• Task statement:
For this exercise, write each entry below out precisely and omit the pictures.

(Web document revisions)
[Start of section]

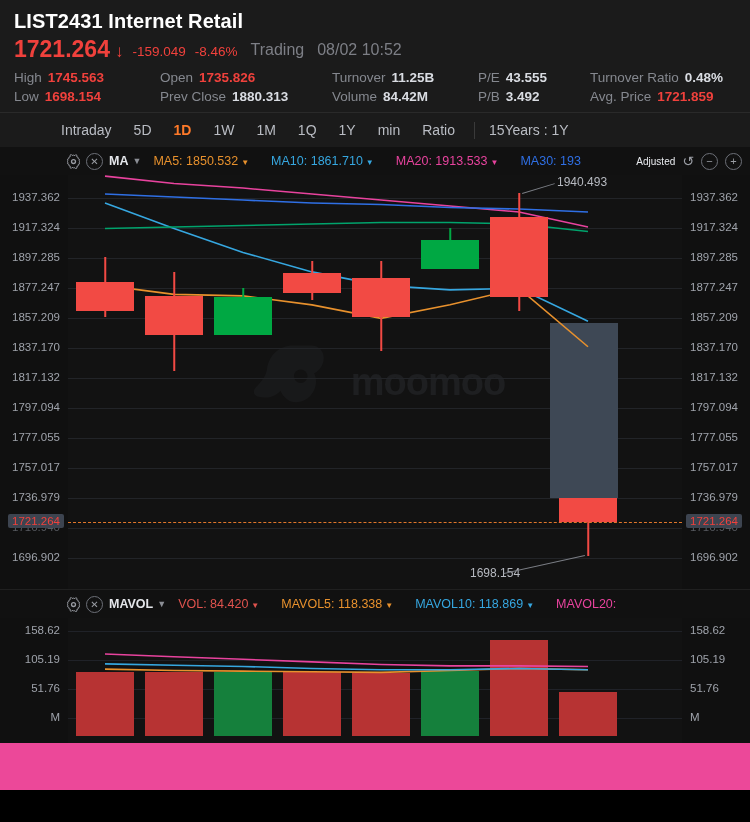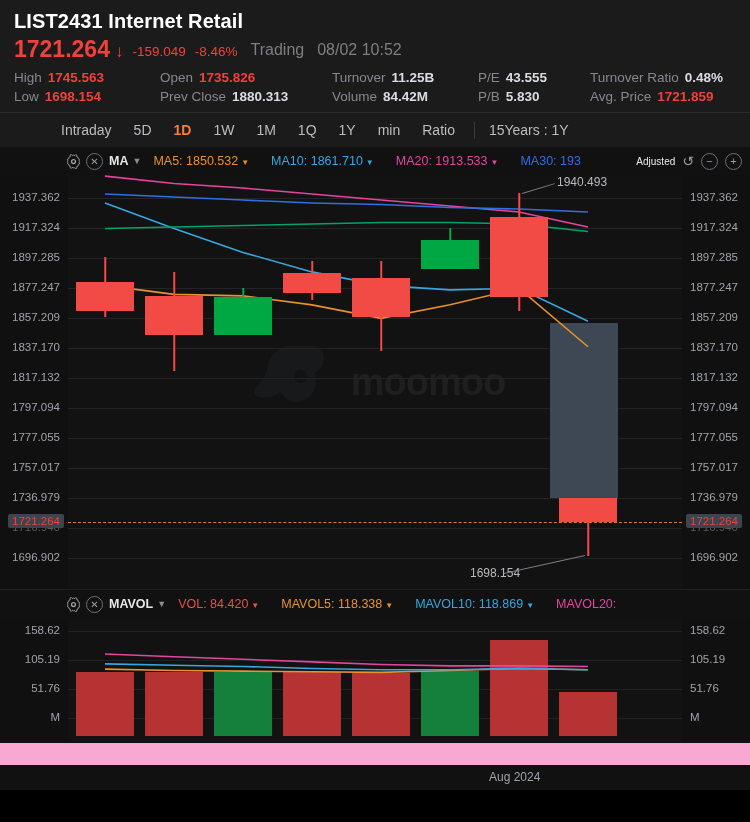--- a/index.html
+++ b/index.html
@@ -2,21 +2,21 @@
 <html><head>
 <meta charset="utf-8">
 <style>
   html,body{margin:0;padding:0;background:#000;}
   body{
     width:750px;height:822px;overflow:hidden;
     font-family:"Liberation Sans","DejaVu Sans",sans-serif;
     color:#d6d9e0;
     -webkit-font-smoothing:antialiased;
   }
-  .app{position:relative;width:750px;height:822px;background:#f9a8d4;}
+  .app{position:relative;width:750px;height:822px;background:#ec4899;}
 
   
   .header{background:#1b1b1b;padding:10px 14px 8px 14px;}
   .hdr-title{font-size:20px;font-weight:bold;color:#ffffff;letter-spacing:.1px;}
   .hdr-price-row{display:flex;align-items:flex-end;gap:9px;margin-top:5px;}
   .hdr-price{font-size:23px;font-weight:bold;color:#f0413c;line-height:1;}
   .arrow-dn{color:#f0413c;font-size:17px;line-height:1;position:relative;top:-1px;margin-left:-4px;}
   .hdr-chg{font-size:13.5px;color:#f0413c;position:relative;top:-2px;}
   .hdr-status{font-size:16px;color:#7d7f86;position:relative;top:-2px;margin-left:4px;}
   .hdr-stats{margin-top:9px;display:grid;grid-template-columns:146px 172px 146px 112px auto;
@@ -152,21 +152,21 @@
       <div class="st">
           <span class="k">Prev Close</span>
           <span class="v">1880.313</span>
         </div>
       <div class="st">
           <span class="k">Volume</span>
           <span class="v">84.42M</span>
         </div>
       <div class="st">
           <span class="k">P/B</span>
-          <span class="v">5.830</span>
+          <span class="v">3.492</span>
         </div>
       <div class="st">
           <span class="k">Avg. Price</span>
           <span class="v red">1721.859</span>
         </div>
     </div>
   </div>
 
   <div class="tabs">
     <div class="tab">Intraday</div>
@@ -349,17 +349,14 @@
         <div class="vlab" style="top: 93px;">M</div>
       </div>
     <div class="vaxis-r" id="vaxisR">
         <div class="vlab" style="top: 6px;">158.62</div>
         <div class="vlab" style="top: 35px;">105.19</div>
         <div class="vlab" style="top: 64px;">51.76</div>
         <div class="vlab" style="top: 93px;">M</div>
       </div>
   </div>
 
-  <div class="xaxis">
-    <span class="xlab" id="xlab" style="left: 489px; top: 5px;">Aug 2024</span>
-  </div>
   <div class="footer"></div>
 </div>
 
 </body></html>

[End of section]

• The completed task:
--- a/index.html
+++ b/index.html
@@ -2,21 +2,21 @@
 <html><head>
 <meta charset="utf-8">
 <style>
   html,body{margin:0;padding:0;background:#000;}
   body{
     width:750px;height:822px;overflow:hidden;
     font-family:"Liberation Sans","DejaVu Sans",sans-serif;
     color:#d6d9e0;
     -webkit-font-smoothing:antialiased;
   }
-  .app{position:relative;width:750px;height:822px;background:#f9a8d4;}
+  .app{position:relative;width:750px;height:822px;background:#ec4899;}
 
   
   .header{background:#1b1b1b;padding:10px 14px 8px 14px;}
   .hdr-title{font-size:20px;font-weight:bold;color:#ffffff;letter-spacing:.1px;}
   .hdr-price-row{display:flex;align-items:flex-end;gap:9px;margin-top:5px;}
   .hdr-price{font-size:23px;font-weight:bold;color:#f0413c;line-height:1;}
   .arrow-dn{color:#f0413c;font-size:17px;line-height:1;position:relative;top:-1px;margin-left:-4px;}
   .hdr-chg{font-size:13.5px;color:#f0413c;position:relative;top:-2px;}
   .hdr-status{font-size:16px;color:#7d7f86;position:relative;top:-2px;margin-left:4px;}
   .hdr-stats{margin-top:9px;display:grid;grid-template-columns:146px 172px 146px 112px auto;
@@ -152,21 +152,21 @@
       <div class="st">
           <span class="k">Prev Close</span>
           <span class="v">1880.313</span>
         </div>
       <div class="st">
           <span class="k">Volume</span>
           <span class="v">84.42M</span>
         </div>
       <div class="st">
           <span class="k">P/B</span>
-          <span class="v">5.830</span>
+          <span class="v">3.492</span>
         </div>
       <div class="st">
           <span class="k">Avg. Price</span>
           <span class="v red">1721.859</span>
         </div>
     </div>
   </div>
 
   <div class="tabs">
     <div class="tab">Intraday</div>
@@ -349,17 +349,14 @@
         <div class="vlab" style="top: 93px;">M</div>
       </div>
     <div class="vaxis-r" id="vaxisR">
         <div class="vlab" style="top: 6px;">158.62</div>
         <div class="vlab" style="top: 35px;">105.19</div>
         <div class="vlab" style="top: 64px;">51.76</div>
         <div class="vlab" style="top: 93px;">M</div>
       </div>
   </div>
 
-  <div class="xaxis">
-    <span class="xlab" id="xlab" style="left: 489px; top: 5px;">Aug 2024</span>
-  </div>
   <div class="footer"></div>
 </div>
 
 </body></html>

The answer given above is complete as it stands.